A post-marketing survey evaluating the safety and efficacy of a fixed-dose single-pill combination of cilnidipine and valsartan in patients with hypertension: Real-world JS']JSH 2014 and 2019 implementations

Methods: The home blood pressure control by a single-pill combination of cilnidipine and valsartan (HOPE-Combi) survey sought to evaluate the safety and efficacy of cilnidipine 10 mg/valsartan 80 mg single-pill combination (SPC of Cil/Val) treatment in patients with hypertension for over 12 months. Of 2622 subjects' data; we analyzed 2572 cases for safety and 2372 cases for efficacy. Results: Adverse drug reaction (ADR) incidence rate was 3.77% (97 of 2572 patients).
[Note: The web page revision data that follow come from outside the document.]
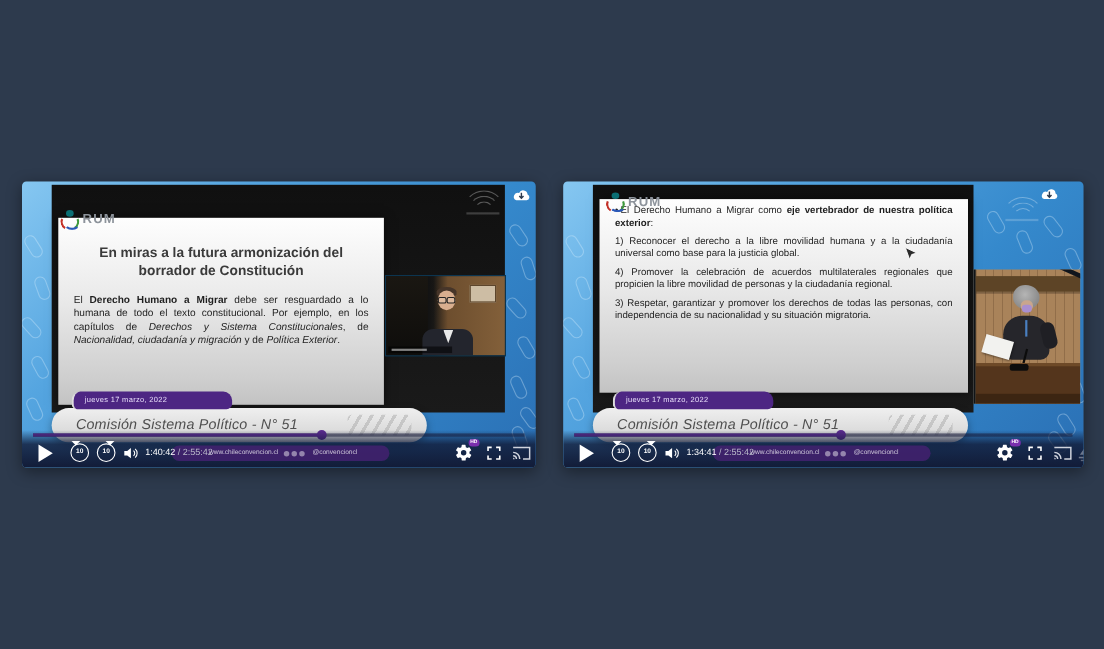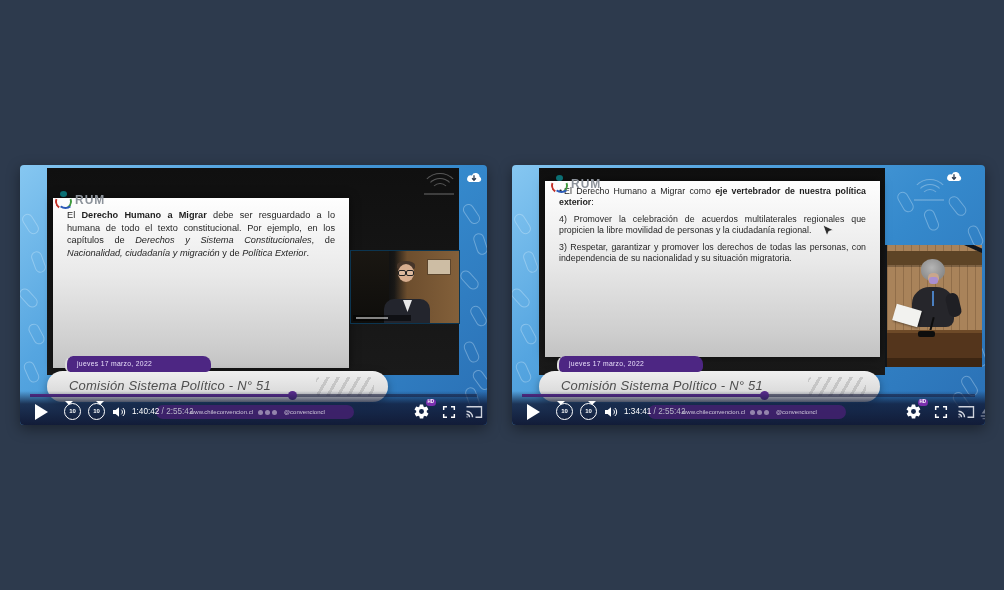--- a/index.html
+++ b/index.html
@@ -260,6 +260,7 @@
 
   <div class="slide">
     <p class="bullet"><span class="bdot">•</span><span>El Derecho Humano a Migrar como </span><b>eje vertebrador de nuestra política exterior</b><span>:</span></p>
+    <p class="spoint">1) Reconocer el derecho a la libre movilidad humana y a la ciudadanía universal como base para la justicia global.</p>
     <p class="spoint">4) Promover la celebración de acuerdos multilaterales regionales que propicien la libre movilidad de personas y la ciudadanía regional.</p>
     <p class="spoint">3) Respetar, garantizar y promover los derechos de todas las personas, con independencia de su nacionalidad y su situación migratoria.</p>
   </div>

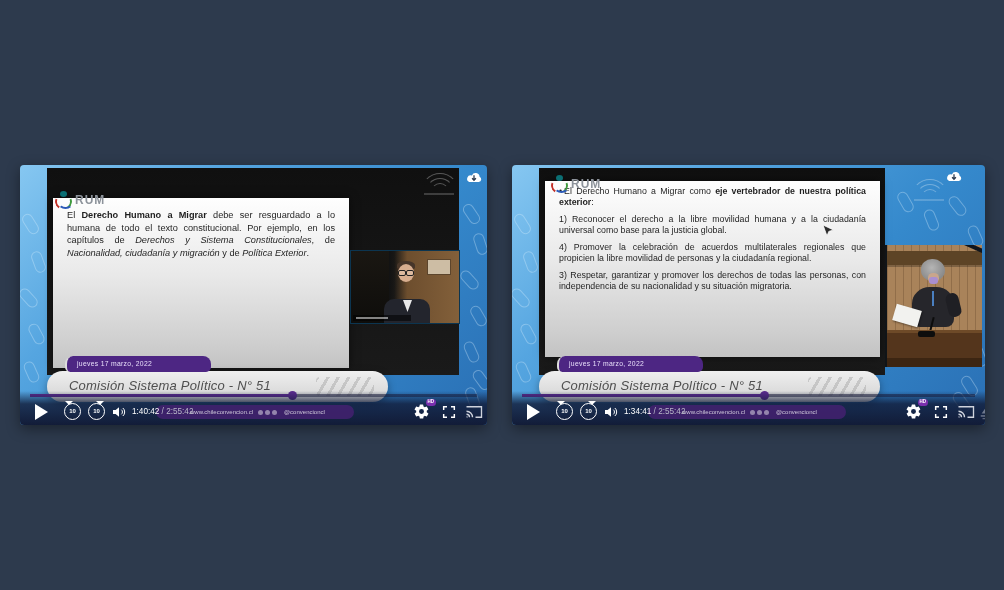--- a/index.html
+++ b/index.html
@@ -137,6 +137,7 @@
   <div class="video-dark"></div>
 
   <div class="slide">
+    <div class="slide-title">En miras a la futura armonización del borrador de Constitución</div>
     <p class="sbody"><span>El </span><b>Derecho Humano a Migrar</b><span> debe ser resguardado a lo humana de todo el texto constitucional. Por ejemplo,  en los capítulos de </span><i>Derechos y Sistema Constitucionales</i><span>, de </span><i>Nacionalidad, ciudadanía y migración</i><span> y de </span><i>Política Exterior</i><span>.</span></p>
   </div>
The frequency of ADRs did not differ between patients aged <75 years and those aged >= 75 years (3.70% vs. 3.93%, respectively); between patients with and without chronic liver disease (CLD; 6.44% vs. 3.54%, respectively); and between patients with and without chronic kidney disease (CKD; 5.26% vs. 3.59%, respectively). Office systolic blood pressure (BP) was reduced from 149.5 +/- 19.6 mmHg to 133.5 +/- 14.8 mmHg (-15.8 mmHg, P < .01); pulse rate was also reduced 75.5 +/- 12.2 bpm to 73.5 +/- 11.3 bpm (-1.8 bpm, P < .01) after 12 months. Conclusions: The SPC of Cil/Val was safe and effective in treating BP of hypertensive patients in real-world settings.